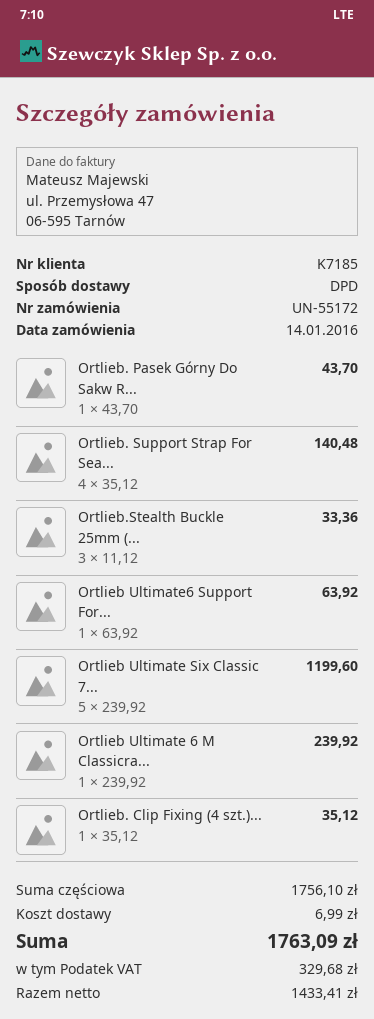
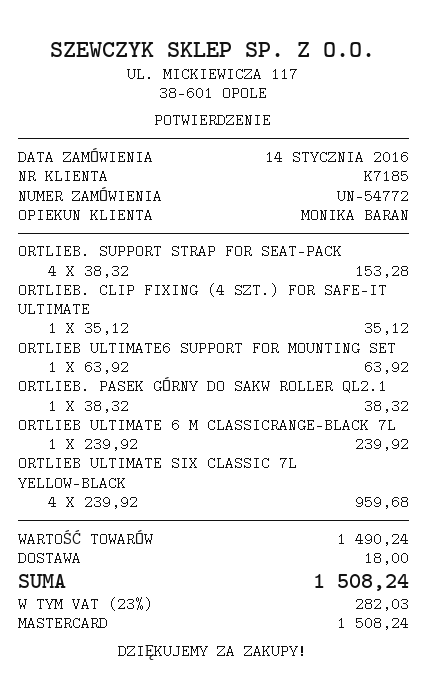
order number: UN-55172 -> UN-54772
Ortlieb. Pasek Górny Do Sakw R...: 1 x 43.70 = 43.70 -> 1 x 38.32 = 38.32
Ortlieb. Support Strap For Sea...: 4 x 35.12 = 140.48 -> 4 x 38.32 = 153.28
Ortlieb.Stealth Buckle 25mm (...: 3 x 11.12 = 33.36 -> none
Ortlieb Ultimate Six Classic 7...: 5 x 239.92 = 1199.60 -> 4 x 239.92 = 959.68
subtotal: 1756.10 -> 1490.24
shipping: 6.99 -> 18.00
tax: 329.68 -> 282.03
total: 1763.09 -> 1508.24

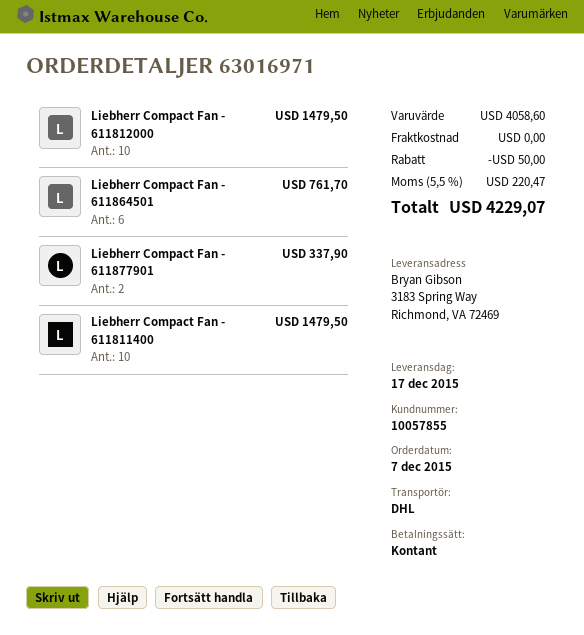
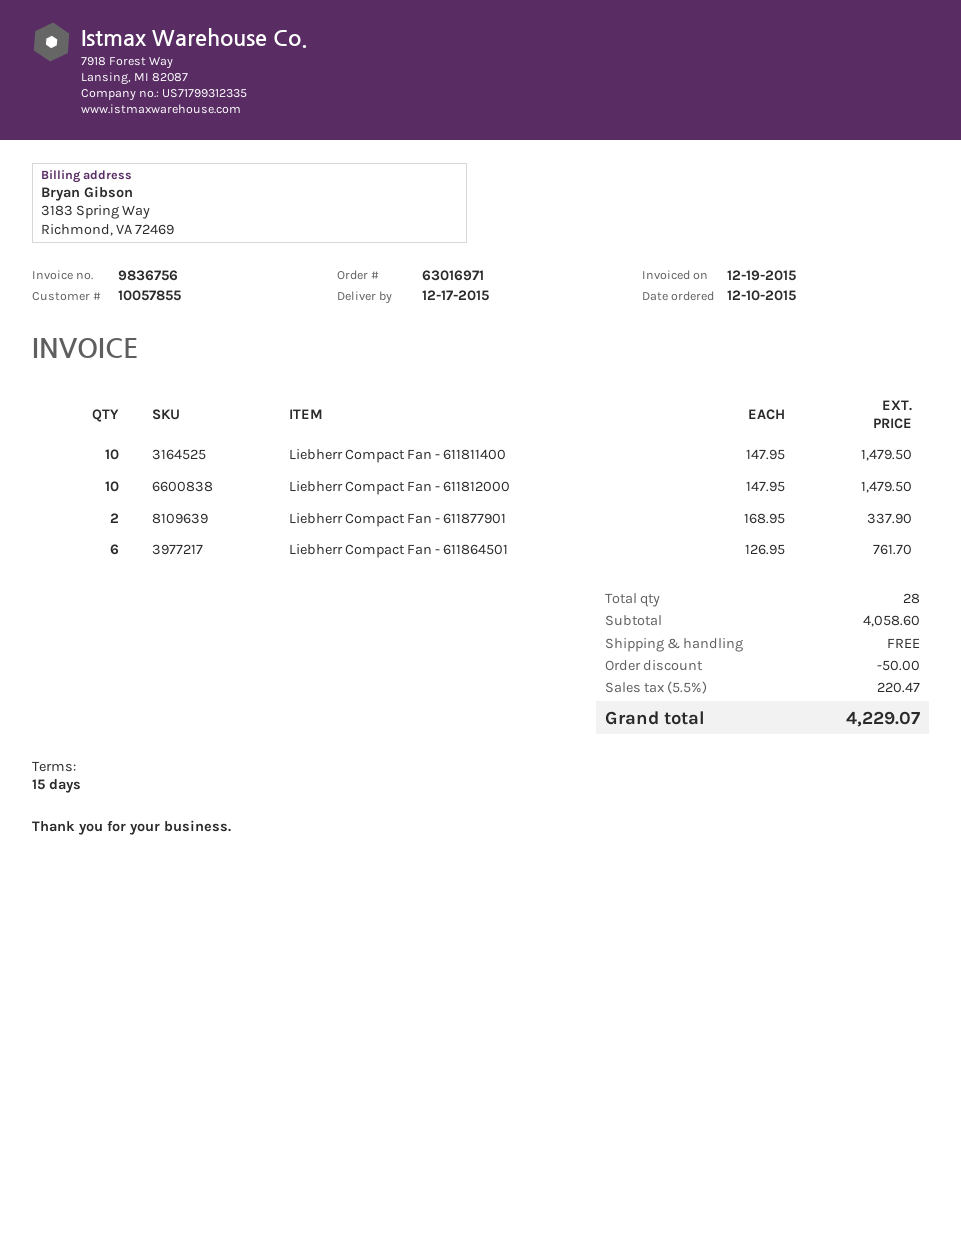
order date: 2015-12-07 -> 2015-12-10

> _Exercise description_:
Set down the material above exactly as it reads, but not its pictures.

> _Solution for this exercise_:
order number: UN-55172 -> UN-54772
Ortlieb. Pasek Górny Do Sakw R...: 1 x 43.70 = 43.70 -> 1 x 38.32 = 38.32
Ortlieb. Support Strap For Sea...: 4 x 35.12 = 140.48 -> 4 x 38.32 = 153.28
Ortlieb.Stealth Buckle 25mm (...: 3 x 11.12 = 33.36 -> none
Ortlieb Ultimate Six Classic 7...: 5 x 239.92 = 1199.60 -> 4 x 239.92 = 959.68
subtotal: 1756.10 -> 1490.24
shipping: 6.99 -> 18.00
tax: 329.68 -> 282.03
total: 1763.09 -> 1508.24

order date: 2015-12-07 -> 2015-12-10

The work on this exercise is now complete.